THE TASK: Below are records that contain pictures; transcribe the text exactly and omit the pictures.

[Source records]
--- START ---

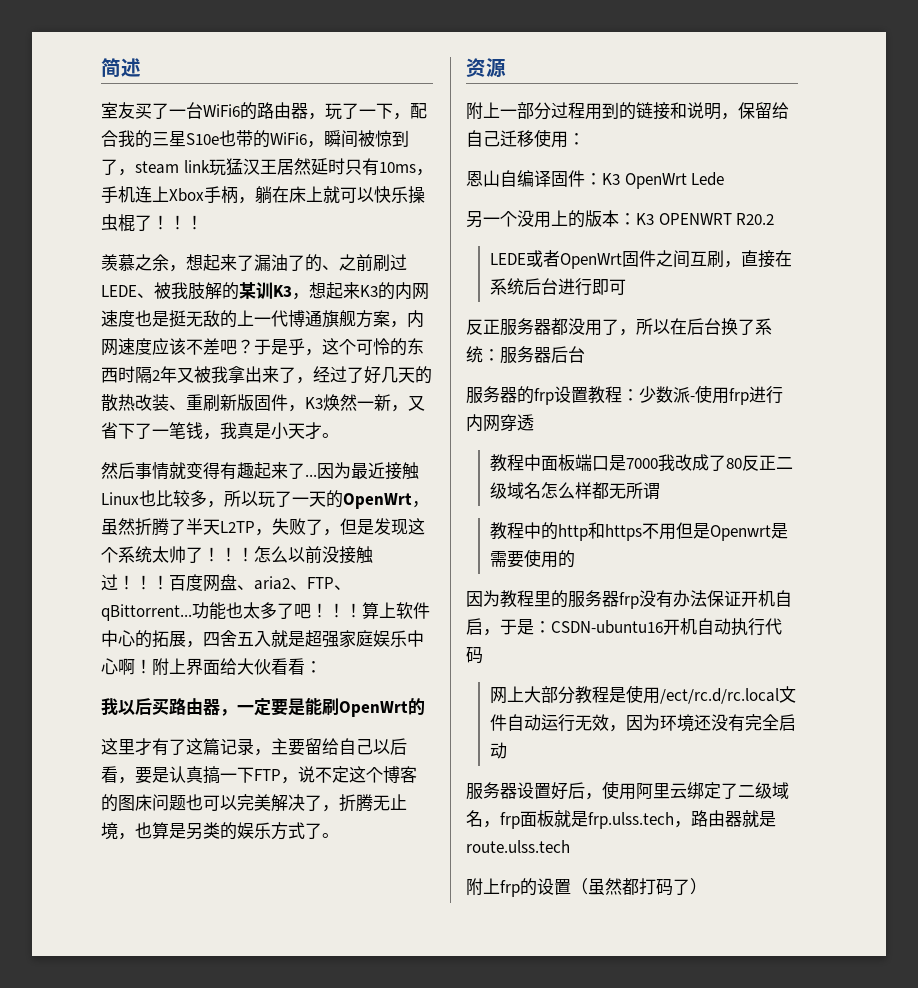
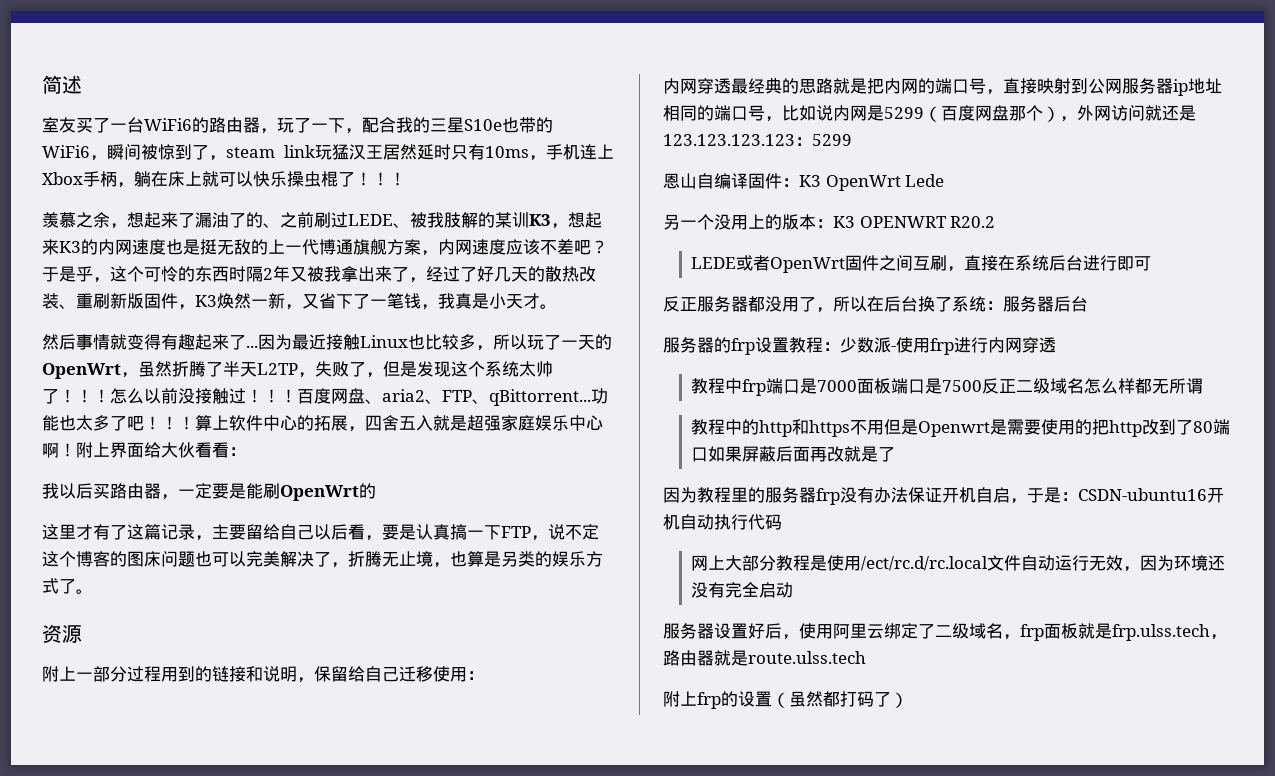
+ 内网穿透最经典的思路就是把内网的端口号，直接映射到公网服务器ip地址相同的端口号，比如说内网是5299（百度网盘那个），外网访问就还是123.123.123.123：5299
- 教程中面板端口是7000我改成了80反正二级域名怎么样都无所谓
+ 教程中frp端口是7000面板端口是7500反正二级域名怎么样都无所谓
- 教程中的http和https不用但是Openwrt是需要使用的
+ 教程中的http和https不用但是Openwrt是需要使用的把http改到了80端口如果屏蔽后面再改就是了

--- END ---

PROBLEM SOLUTION:
+ 内网穿透最经典的思路就是把内网的端口号，直接映射到公网服务器ip地址相同的端口号，比如说内网是5299（百度网盘那个），外网访问就还是123.123.123.123：5299
- 教程中面板端口是7000我改成了80反正二级域名怎么样都无所谓
+ 教程中frp端口是7000面板端口是7500反正二级域名怎么样都无所谓
- 教程中的http和https不用但是Openwrt是需要使用的
+ 教程中的http和https不用但是Openwrt是需要使用的把http改到了80端口如果屏蔽后面再改就是了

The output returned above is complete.